Receptor tyrosine kinase (RTK)-targeted therapies are invariably limited by drug resistance. A major mechanism of acquired resistance involves “bypass” switching to alternative pathways driven by non-targeted RTKs that reactivate proliferation. These pathways are often centered around Erk/Akt signaling; however, a more fundamental understanding of network-level bypass resistance is required to better inform the design of effective combination therapies. Overexpression of the RTK AXL is frequently observed in bypass resistant tumors which, in addition to cell survival, promotes the development of further malignant phenotypes such as epithelial-to-mesenchymal transition and immunosuppression. Nonetheless, the molecular pathways engaged to enact these phenotypic outcomes still remain elusive. Here, we sought to analyze the global downstream signaling changes of lung cancer cells (PC9) when switching to
AXL and other RTKs upon the use of an EGFR inhibitor erlotinib.

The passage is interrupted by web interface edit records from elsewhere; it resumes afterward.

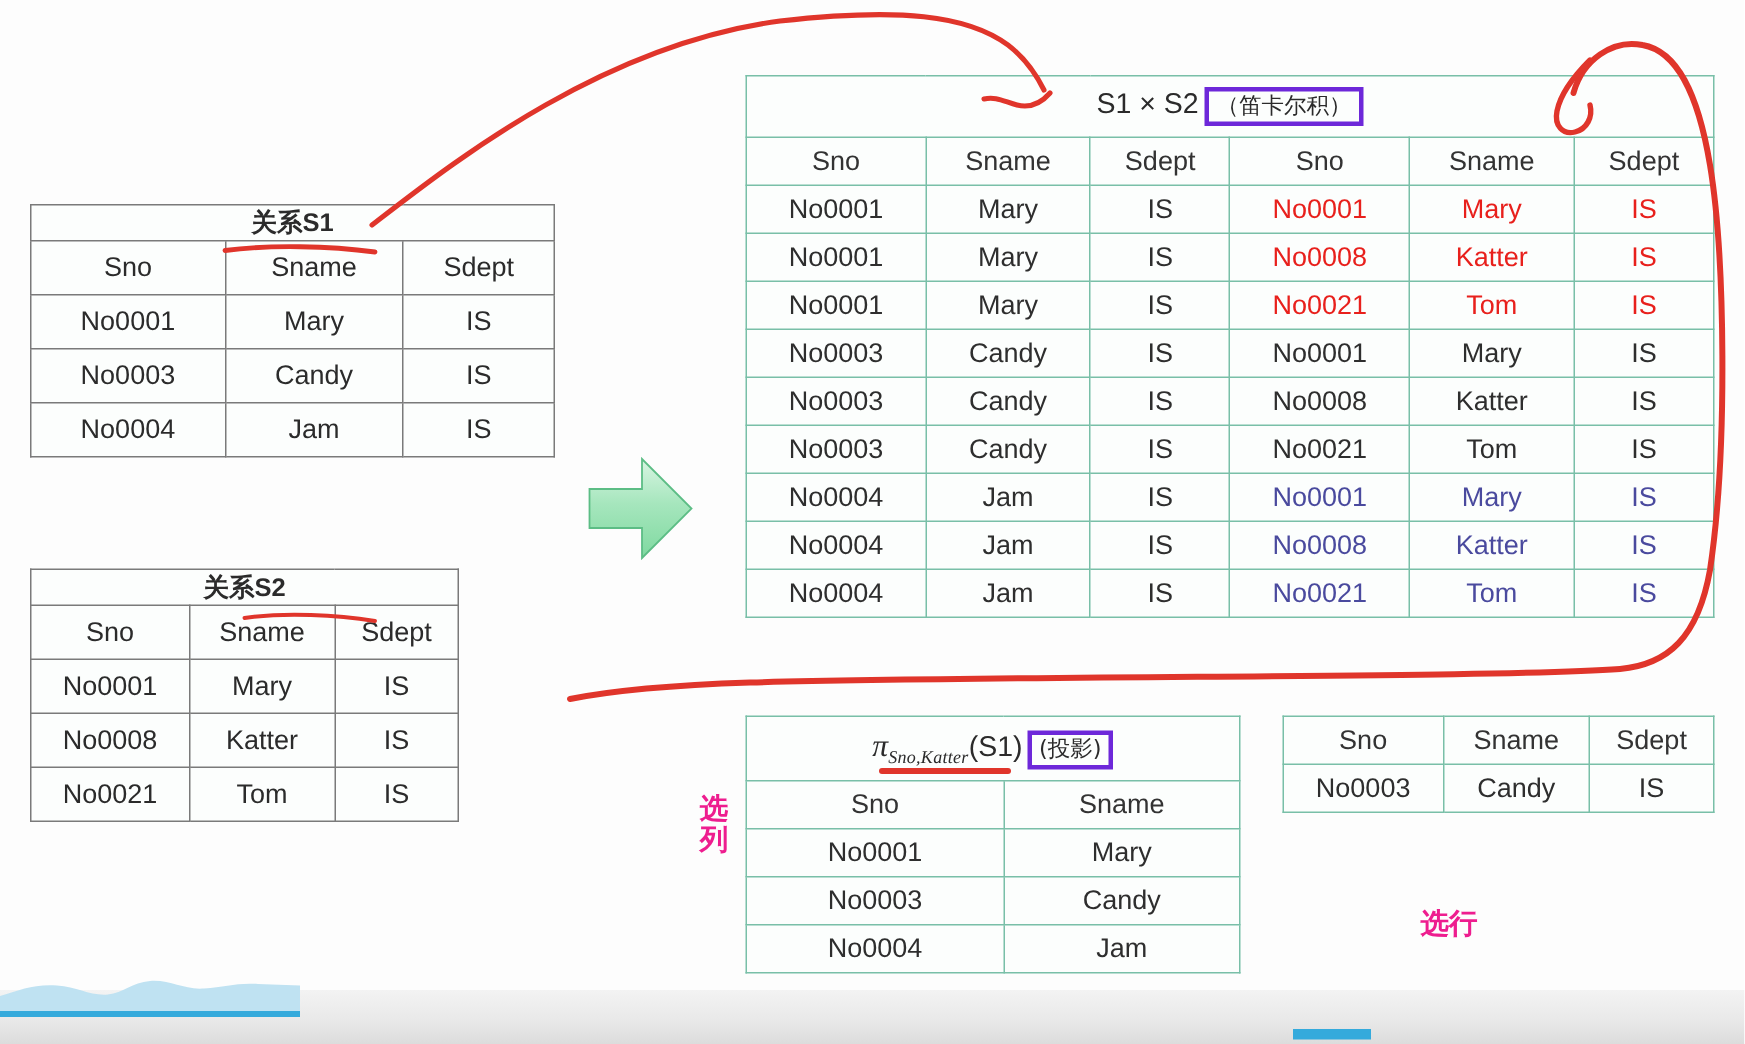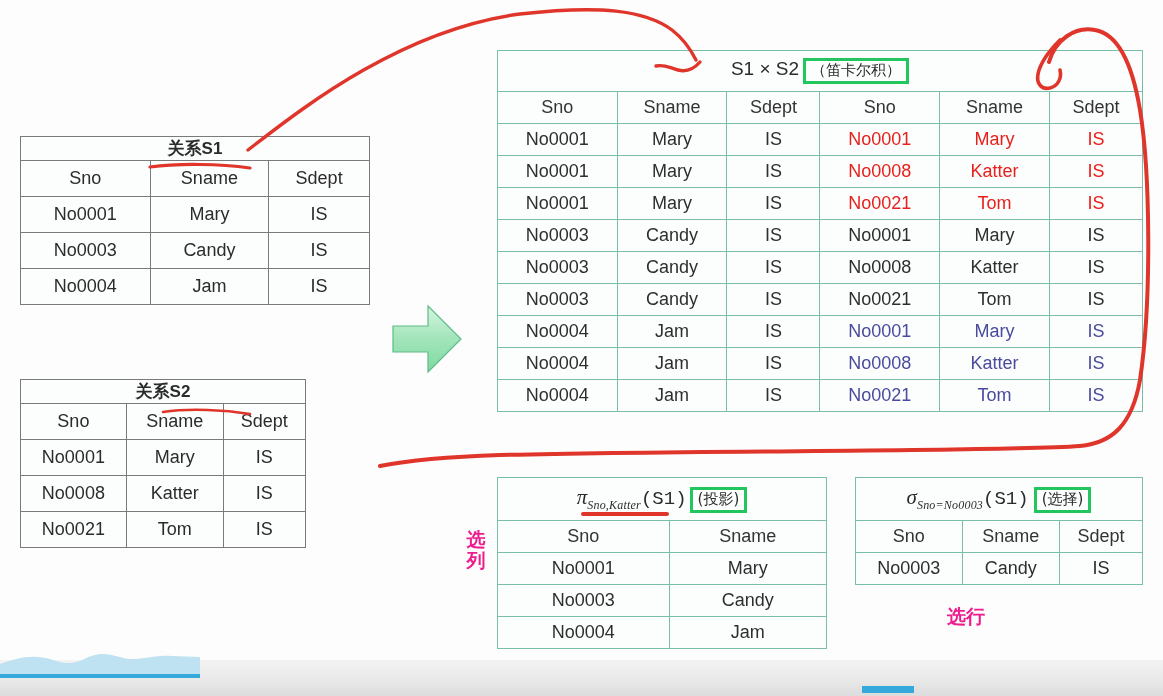"（笛卡尔积）" .redbox { border: 3px solid #22c55e -> 3px solid #6d28d9 }
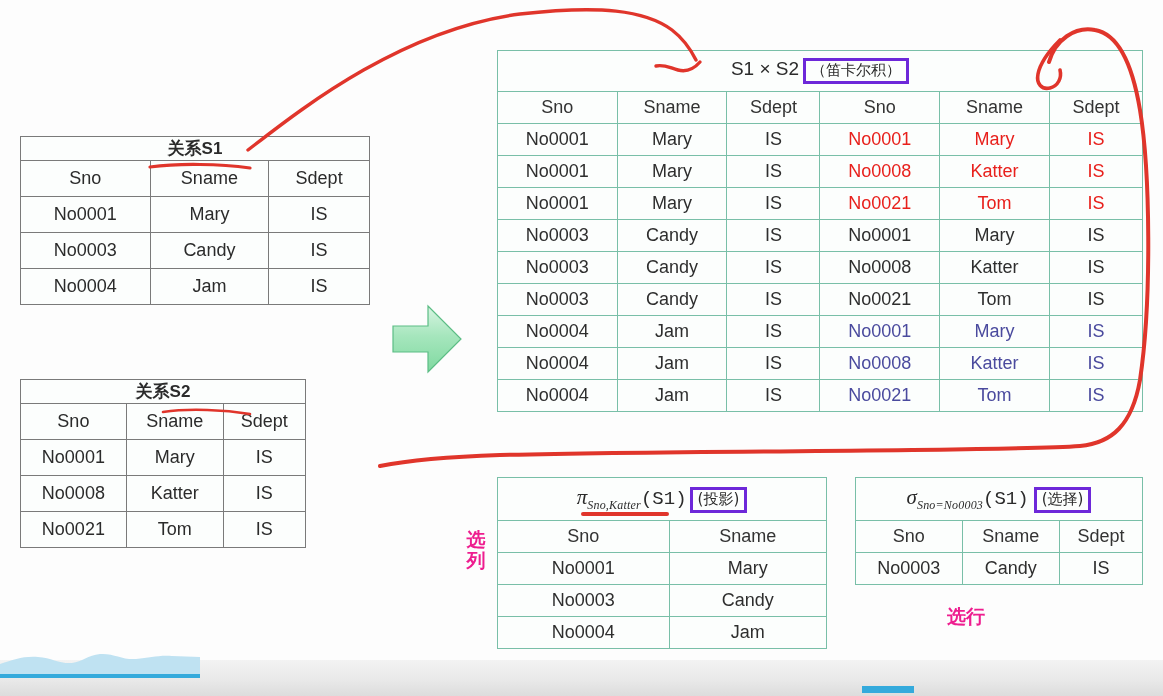"(S1)" .marg { font-family: Liberation Mono, monospace -> Liberation Sans, sans-serif }
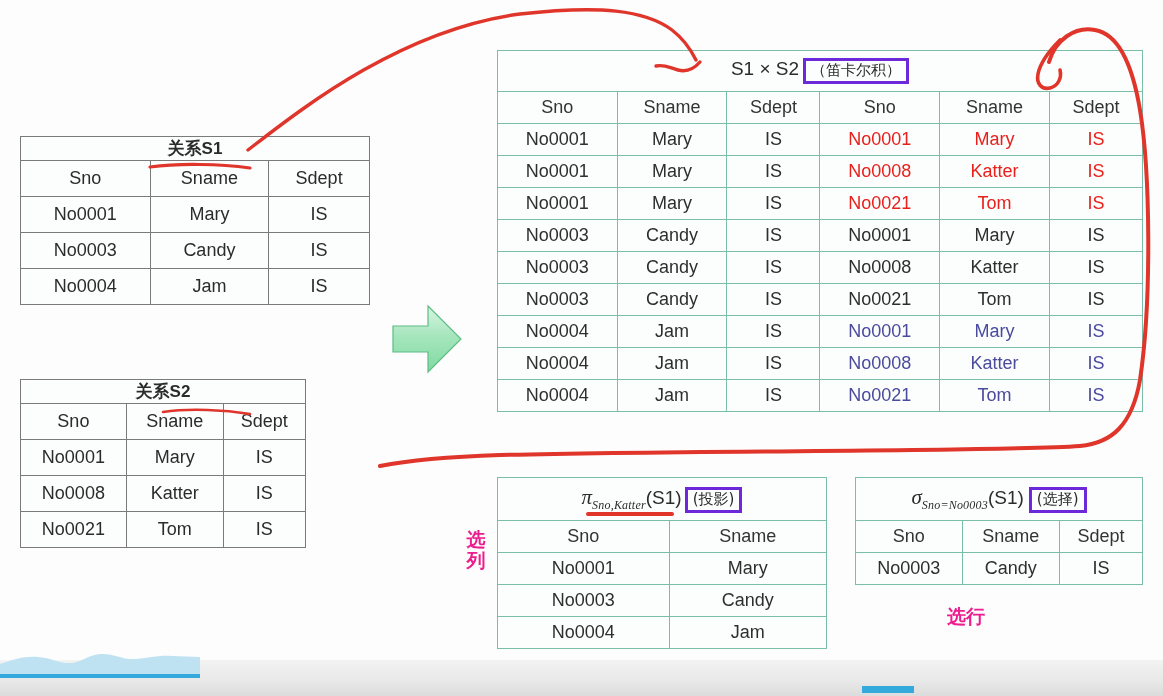"σSno=No0003(S1) (选择)" tr { html: <tr> <td> <span><span>σ</span><span>Sno=No0003</span><span>(S1)</span></span><span></span><span>(选择)</span> </td> </tr> -> none }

Using k-means clustering and partial least square regression (PLSR), LC-MS/MS-generated phosphorylation measurements across the different bypass conditions predict the cell viability and enable systematic identification
of the key signaling molecules and pathways involved. Consistent with previous findings, we observed a strong correlation between cell viability and pro-mitotic kinases such as MAPK1 & 3, Grb2, and AXL, and an inverse correlation with pro-apoptotic signaling molecules such as RIPK1 and cytoskeletal-remodeling and migration-related proteins Filamin-A, Annexin A2, and Paxillin. Our future directions will focus on reimplementing this analysis using a panel of established mutant cell lines in which each AXL intracellular tyrosine is mutated to phenylalanine. This will enable us to attribute variation in bypass resistance capacity to individual phosphorylation events. Our study underscores the relevance of investigating non-genomic variation to effectively identify key signaling molecules driving bypass resistance and concomitant phenotypes in cancer.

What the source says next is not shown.